▶ [TASK DESCRIPTION] Could you reproduce all of the following entries exactly?

Change detection data:
-=-=-

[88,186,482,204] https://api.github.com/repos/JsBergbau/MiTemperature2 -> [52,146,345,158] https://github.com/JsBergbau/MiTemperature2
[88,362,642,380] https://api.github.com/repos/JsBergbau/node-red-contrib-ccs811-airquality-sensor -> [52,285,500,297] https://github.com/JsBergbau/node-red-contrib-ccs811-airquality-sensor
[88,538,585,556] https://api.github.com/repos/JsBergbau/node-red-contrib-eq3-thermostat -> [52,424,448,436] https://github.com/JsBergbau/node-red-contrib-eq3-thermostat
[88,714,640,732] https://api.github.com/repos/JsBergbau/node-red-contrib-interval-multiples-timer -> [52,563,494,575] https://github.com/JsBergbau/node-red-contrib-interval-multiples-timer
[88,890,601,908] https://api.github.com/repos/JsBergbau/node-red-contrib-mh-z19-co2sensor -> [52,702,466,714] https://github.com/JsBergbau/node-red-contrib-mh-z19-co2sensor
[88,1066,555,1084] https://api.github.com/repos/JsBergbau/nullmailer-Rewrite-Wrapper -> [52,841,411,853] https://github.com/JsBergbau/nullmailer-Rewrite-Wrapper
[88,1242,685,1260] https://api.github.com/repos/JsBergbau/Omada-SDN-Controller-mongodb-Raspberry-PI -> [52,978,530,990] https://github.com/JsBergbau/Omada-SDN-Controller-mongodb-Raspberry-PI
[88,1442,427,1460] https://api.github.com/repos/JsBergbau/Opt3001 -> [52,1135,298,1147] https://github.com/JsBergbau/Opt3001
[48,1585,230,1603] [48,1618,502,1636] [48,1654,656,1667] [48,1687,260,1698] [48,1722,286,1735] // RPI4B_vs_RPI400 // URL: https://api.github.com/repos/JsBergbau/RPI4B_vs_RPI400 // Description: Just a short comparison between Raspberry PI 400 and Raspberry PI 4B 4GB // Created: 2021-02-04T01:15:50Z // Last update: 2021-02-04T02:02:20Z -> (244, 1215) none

-=-=-

▶ [TASK SOLUTION]
[88,186,482,204] https://api.github.com/repos/JsBergbau/MiTemperature2 -> [52,146,345,158] https://github.com/JsBergbau/MiTemperature2
[88,362,642,380] https://api.github.com/repos/JsBergbau/node-red-contrib-ccs811-airquality-sensor -> [52,285,500,297] https://github.com/JsBergbau/node-red-contrib-ccs811-airquality-sensor
[88,538,585,556] https://api.github.com/repos/JsBergbau/node-red-contrib-eq3-thermostat -> [52,424,448,436] https://github.com/JsBergbau/node-red-contrib-eq3-thermostat
[88,714,640,732] https://api.github.com/repos/JsBergbau/node-red-contrib-interval-multiples-timer -> [52,563,494,575] https://github.com/JsBergbau/node-red-contrib-interval-multiples-timer
[88,890,601,908] https://api.github.com/repos/JsBergbau/node-red-contrib-mh-z19-co2sensor -> [52,702,466,714] https://github.com/JsBergbau/node-red-contrib-mh-z19-co2sensor
[88,1066,555,1084] https://api.github.com/repos/JsBergbau/nullmailer-Rewrite-Wrapper -> [52,841,411,853] https://github.com/JsBergbau/nullmailer-Rewrite-Wrapper
[88,1242,685,1260] https://api.github.com/repos/JsBergbau/Omada-SDN-Controller-mongodb-Raspberry-PI -> [52,978,530,990] https://github.com/JsBergbau/Omada-SDN-Controller-mongodb-Raspberry-PI
[88,1442,427,1460] https://api.github.com/repos/JsBergbau/Opt3001 -> [52,1135,298,1147] https://github.com/JsBergbau/Opt3001
[48,1585,230,1603] [48,1618,502,1636] [48,1654,656,1667] [48,1687,260,1698] [48,1722,286,1735] // RPI4B_vs_RPI400 // URL: https://api.github.com/repos/JsBergbau/RPI4B_vs_RPI400 // Description: Just a short comparison between Raspberry PI 400 and Raspberry PI 4B 4GB // Created: 2021-02-04T01:15:50Z // Last update: 2021-02-04T02:02:20Z -> (244, 1215) none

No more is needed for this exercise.